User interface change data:
◆ ◆ ◆ ◆
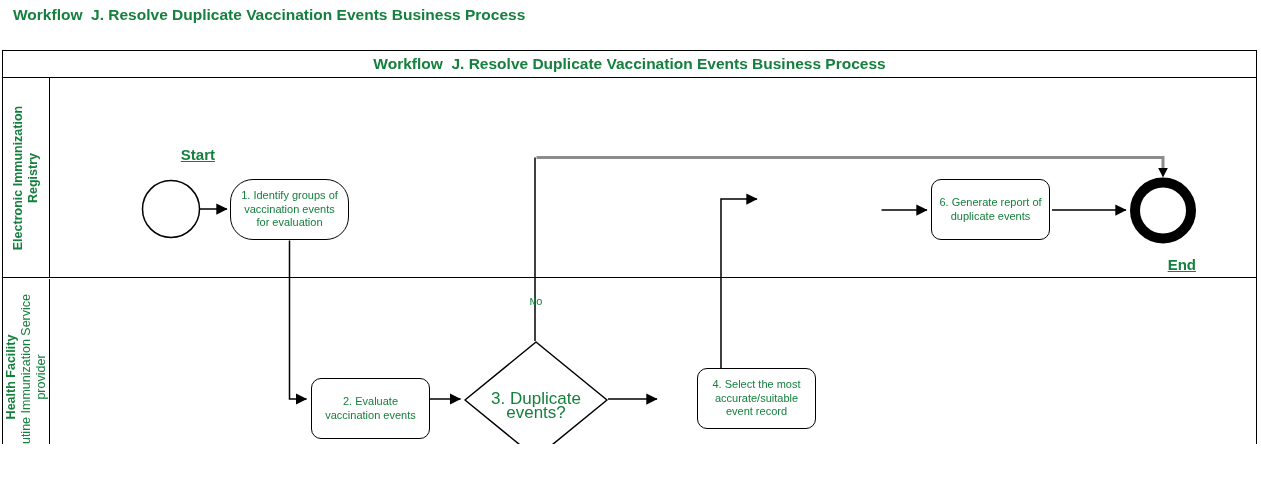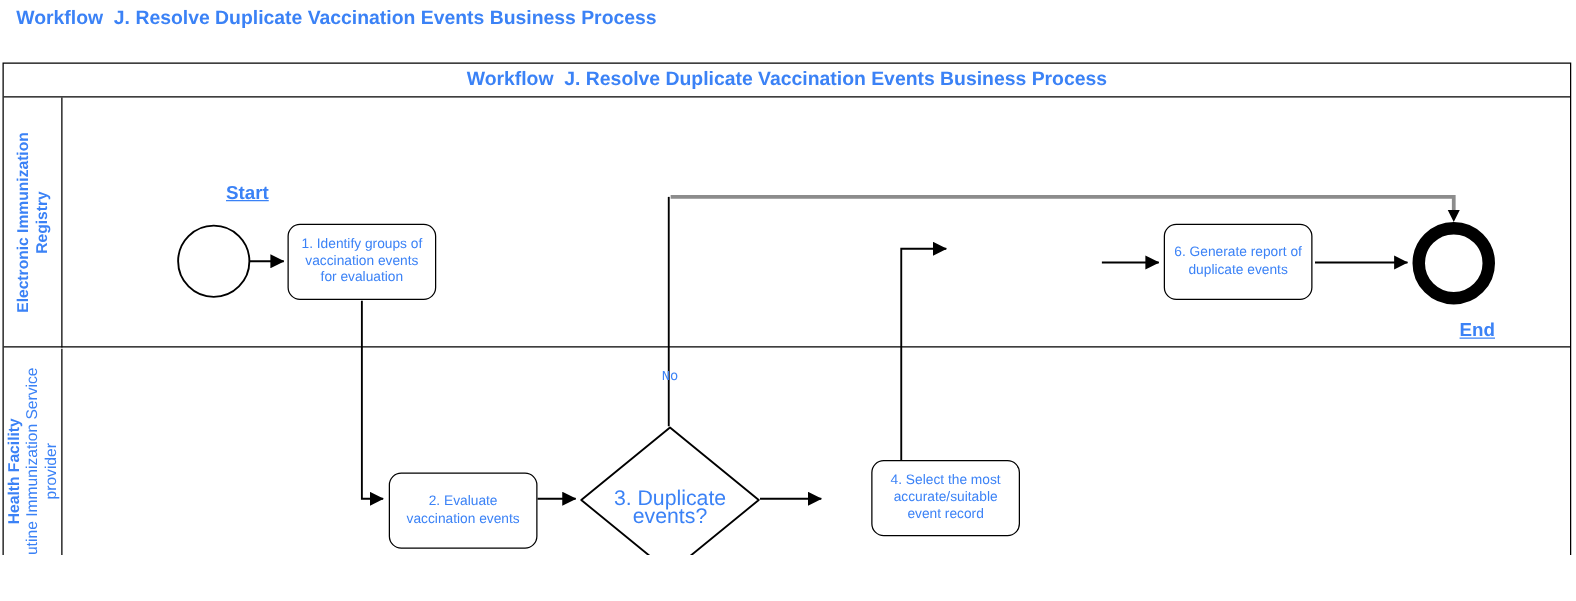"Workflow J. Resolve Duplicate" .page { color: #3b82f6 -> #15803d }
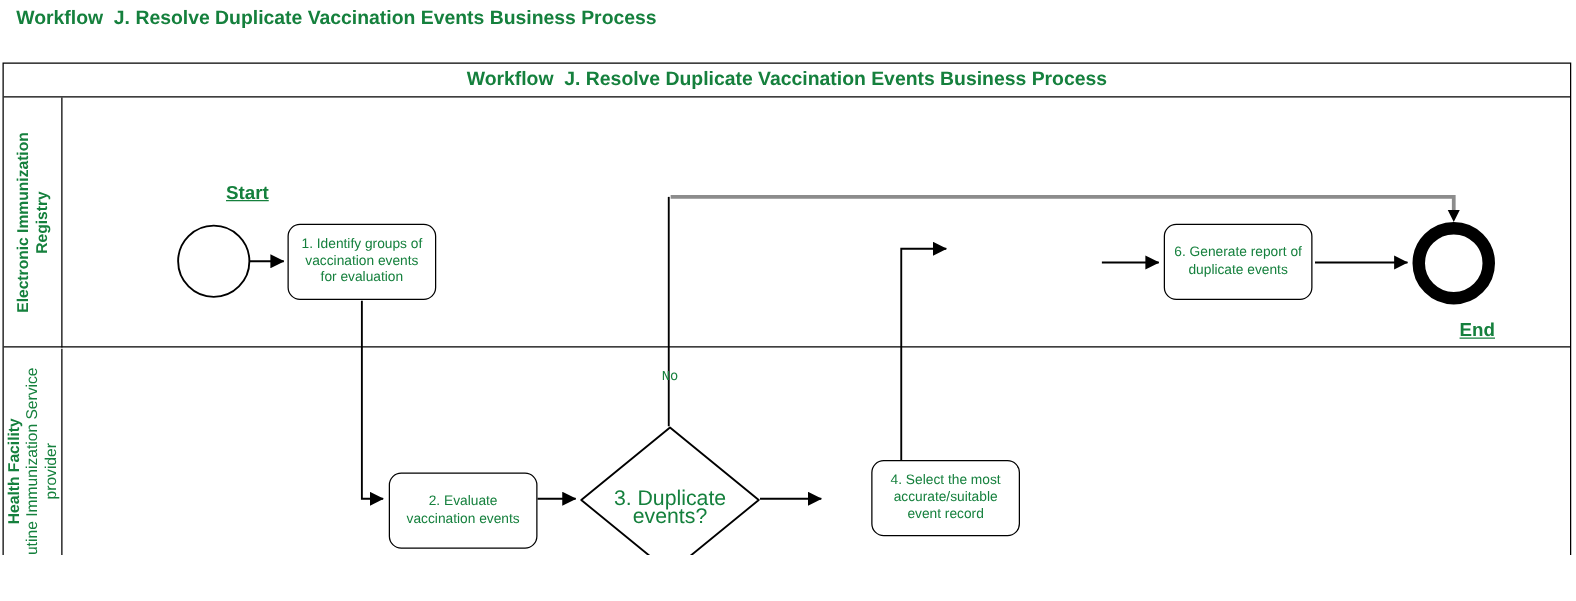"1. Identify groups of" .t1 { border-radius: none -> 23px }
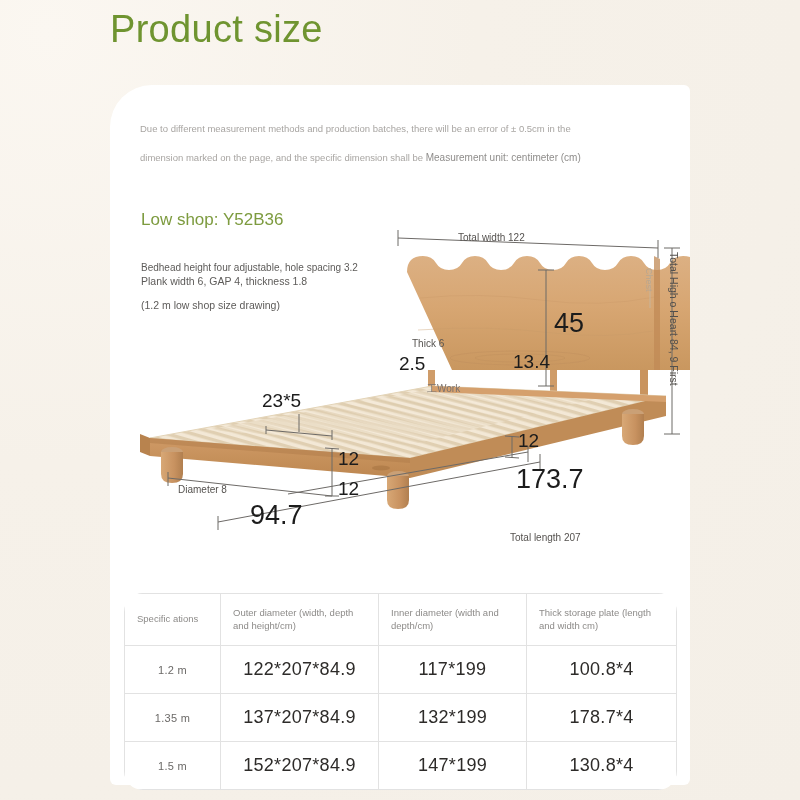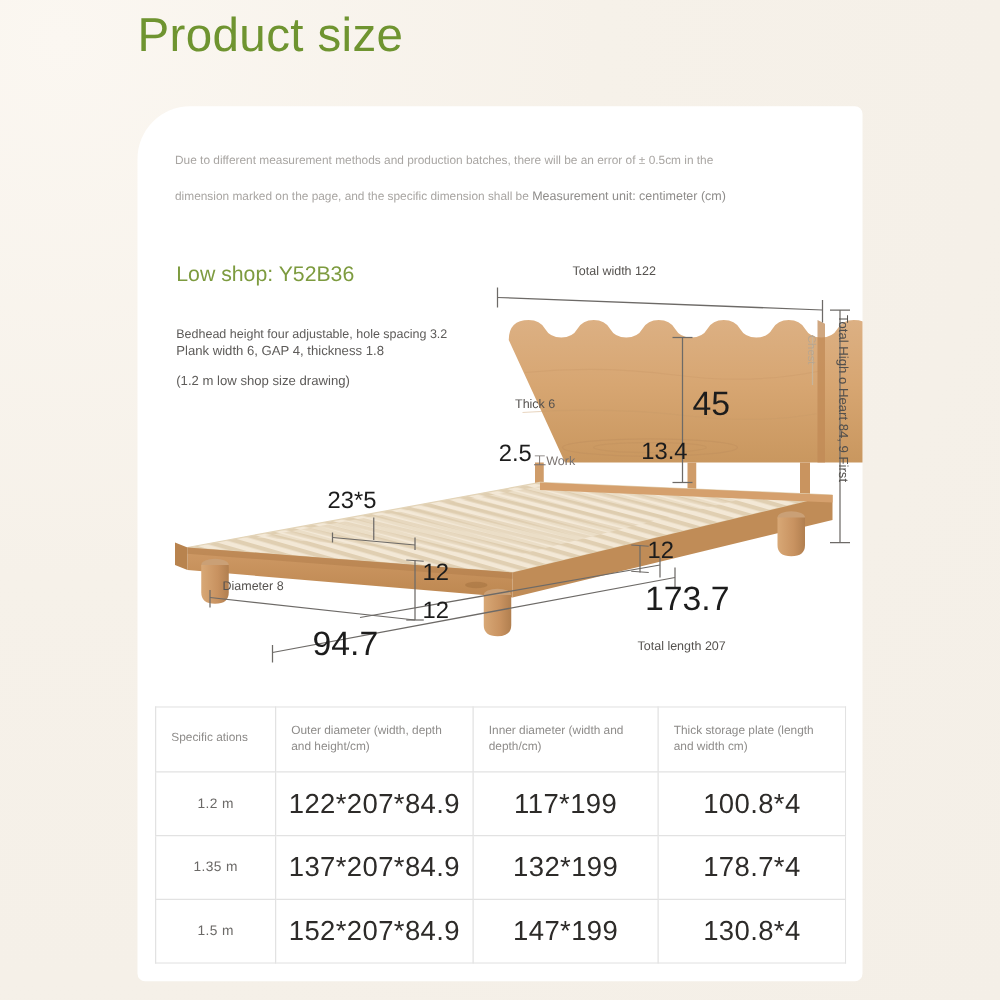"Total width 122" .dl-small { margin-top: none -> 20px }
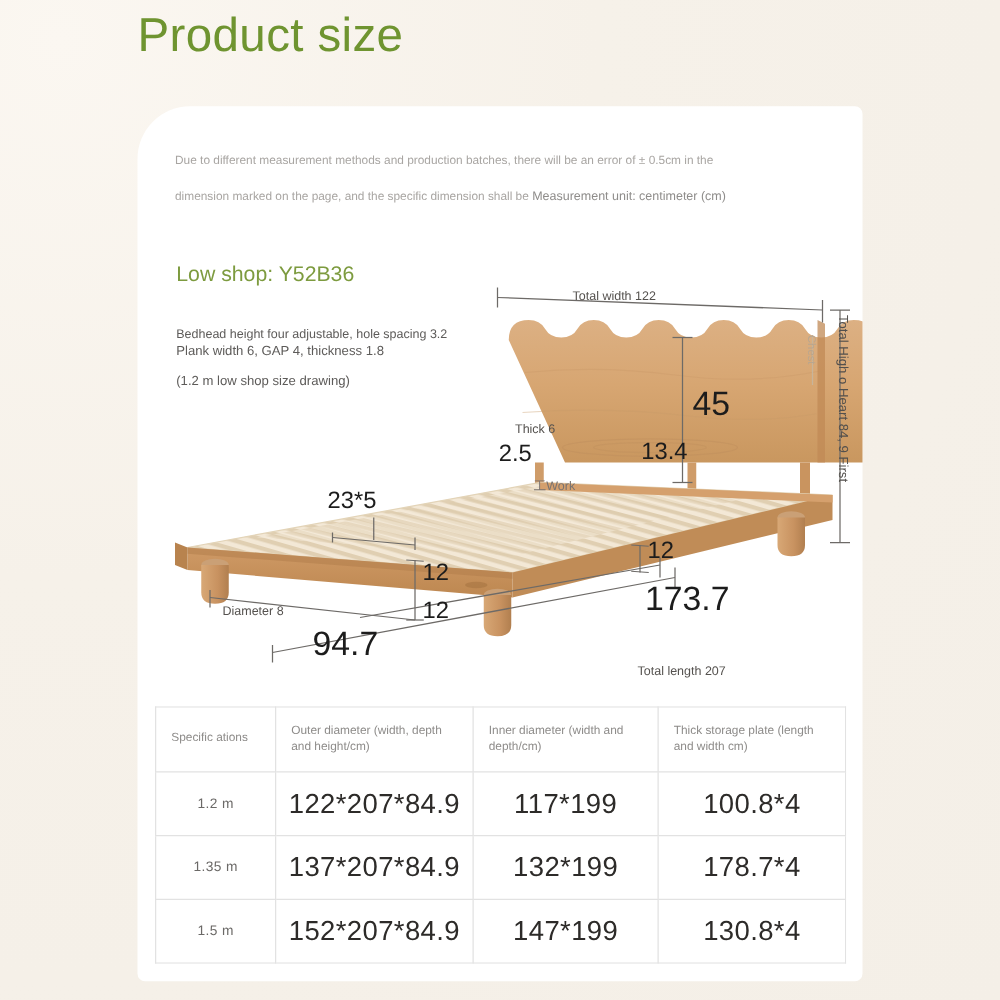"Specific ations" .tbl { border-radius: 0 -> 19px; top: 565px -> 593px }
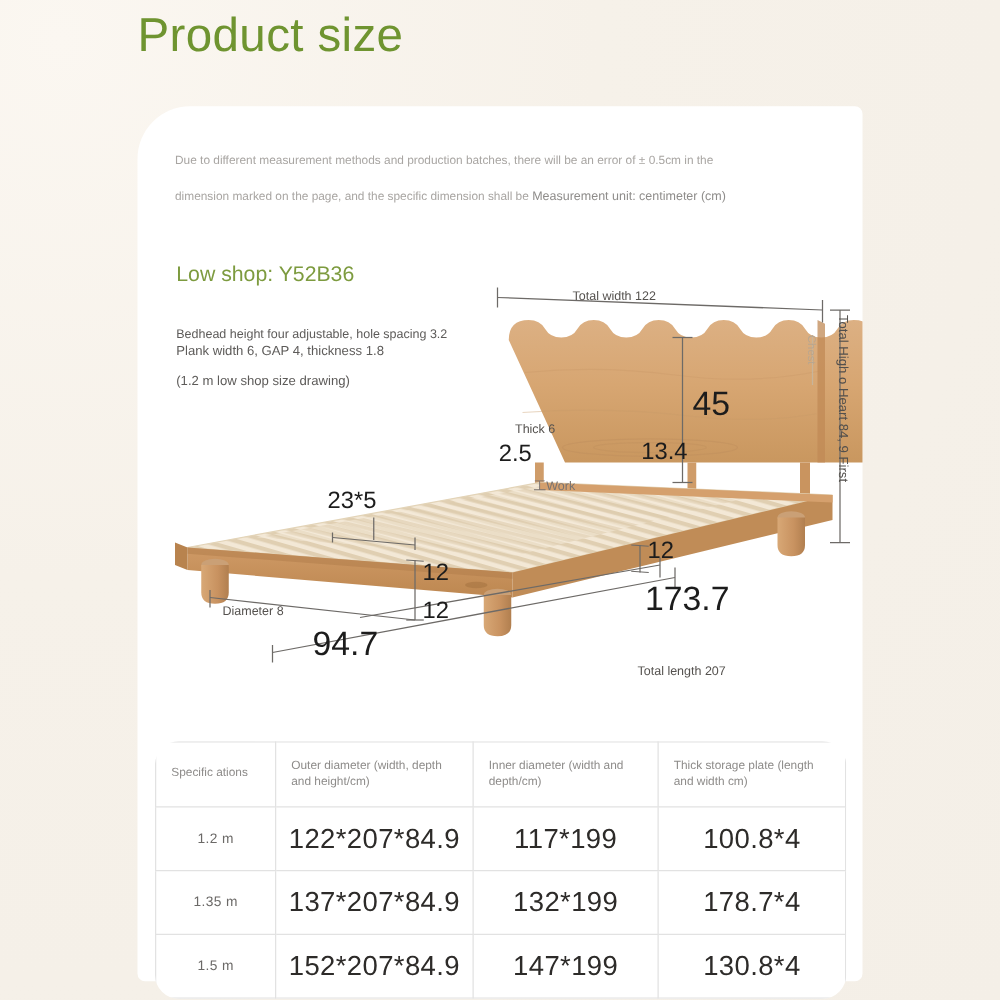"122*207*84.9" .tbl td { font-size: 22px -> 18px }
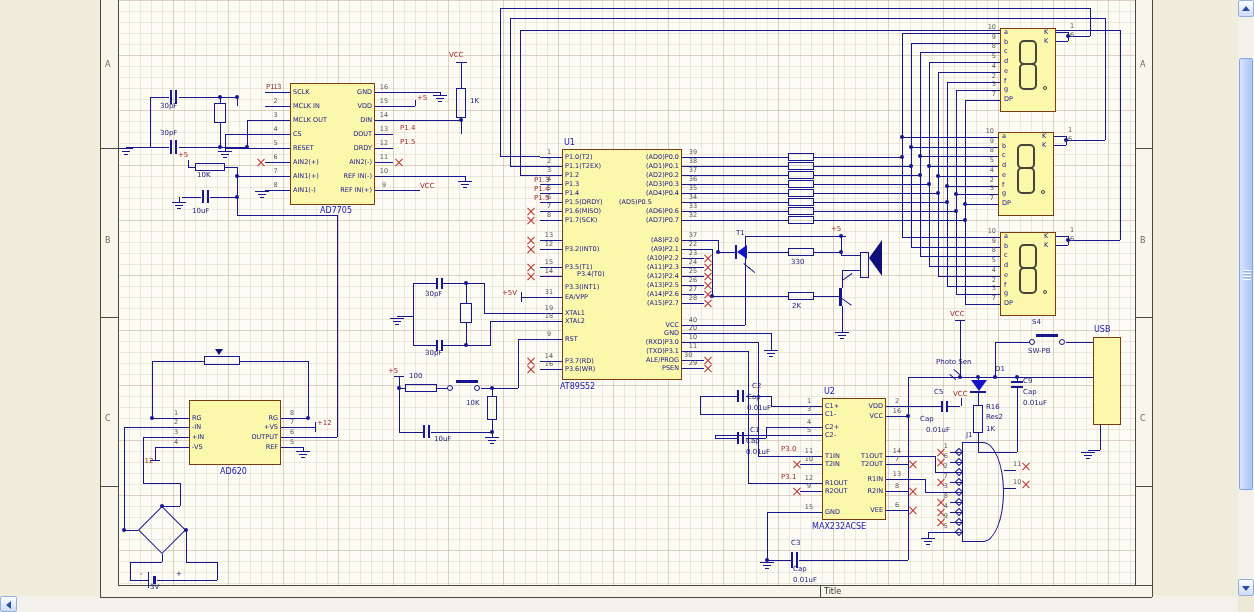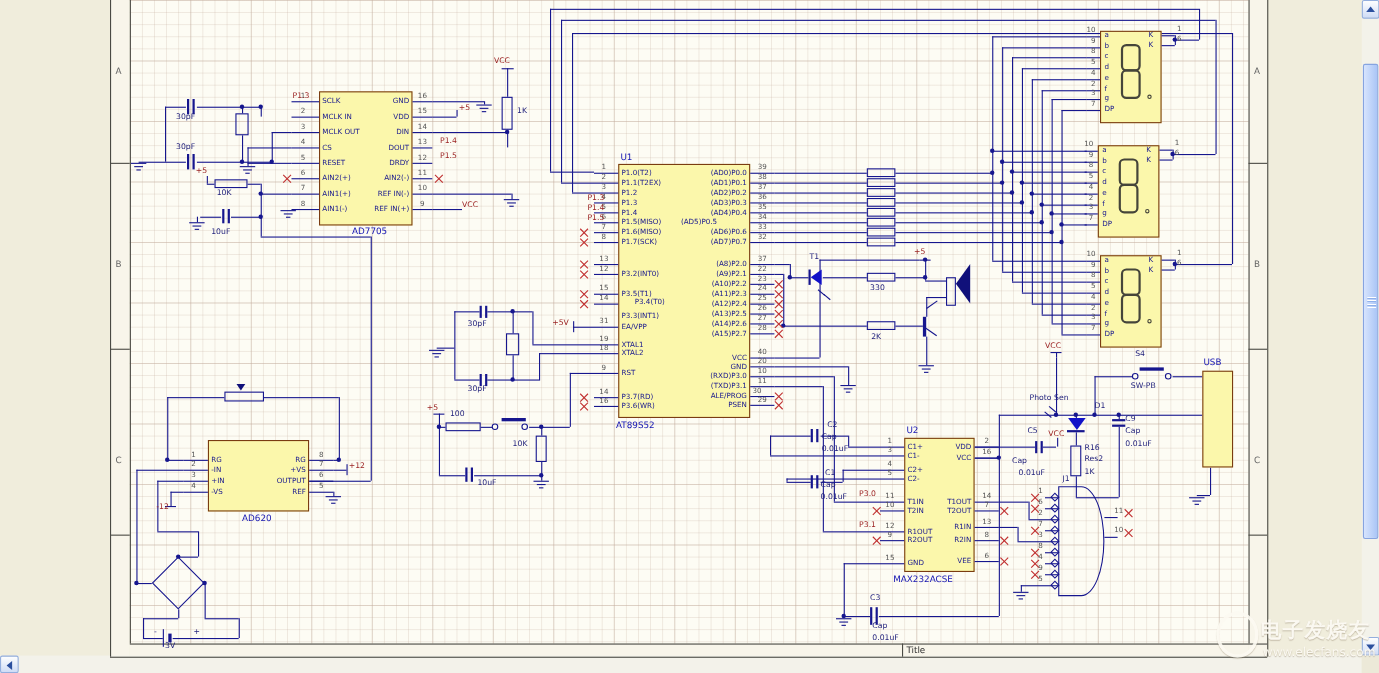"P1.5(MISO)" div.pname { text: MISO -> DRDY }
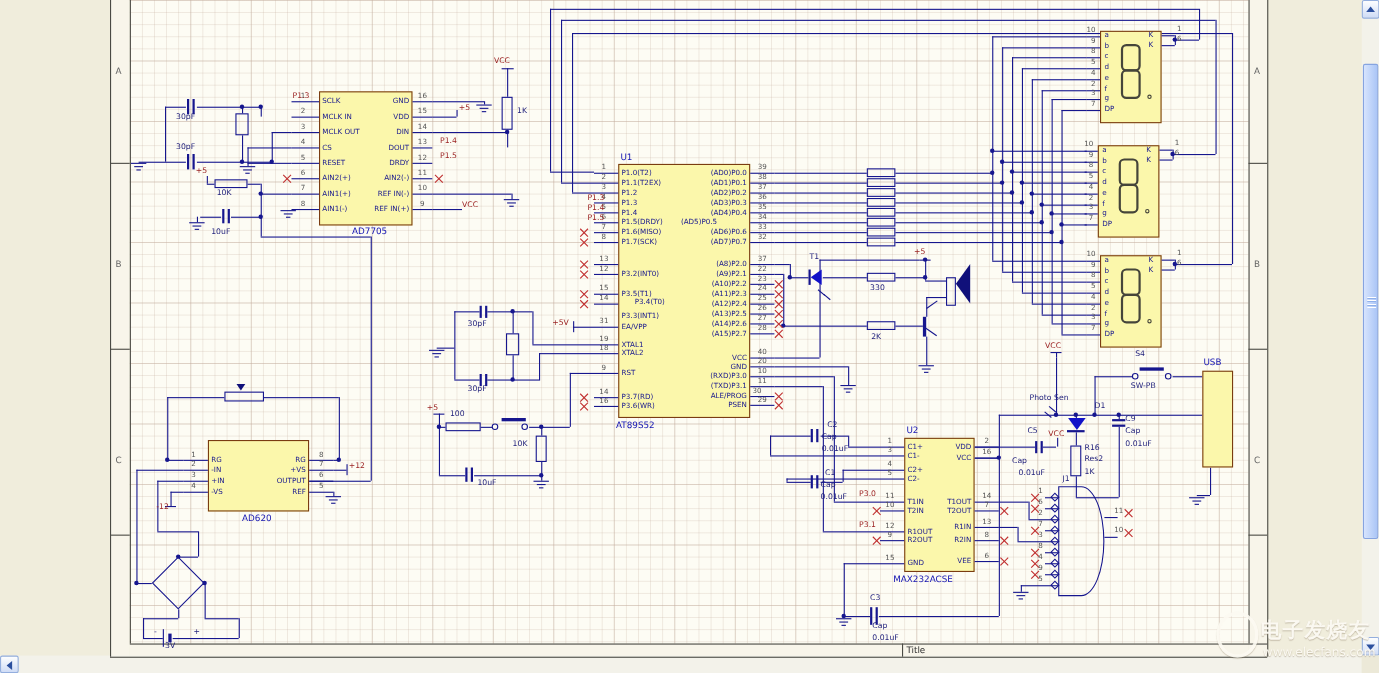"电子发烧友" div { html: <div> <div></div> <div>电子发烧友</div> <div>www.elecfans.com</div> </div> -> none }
◆ ◆ ◆ ◆
— Activity —
With every picture removed, give the entries above again exactly.

— Result below —
"Workflow J. Resolve Duplicate" .page { color: #3b82f6 -> #15803d }
"1. Identify groups of" .t1 { border-radius: none -> 23px }
"Total width 122" .dl-small { margin-top: none -> 20px }
"Specific ations" .tbl { border-radius: 0 -> 19px; top: 565px -> 593px }
"122*207*84.9" .tbl td { font-size: 22px -> 18px }
"P1.5(MISO)" div.pname { text: MISO -> DRDY }
"电子发烧友" div { html: <div> <div></div> <div>电子发烧友</div> <div>www.elecfans.com</div> </div> -> none }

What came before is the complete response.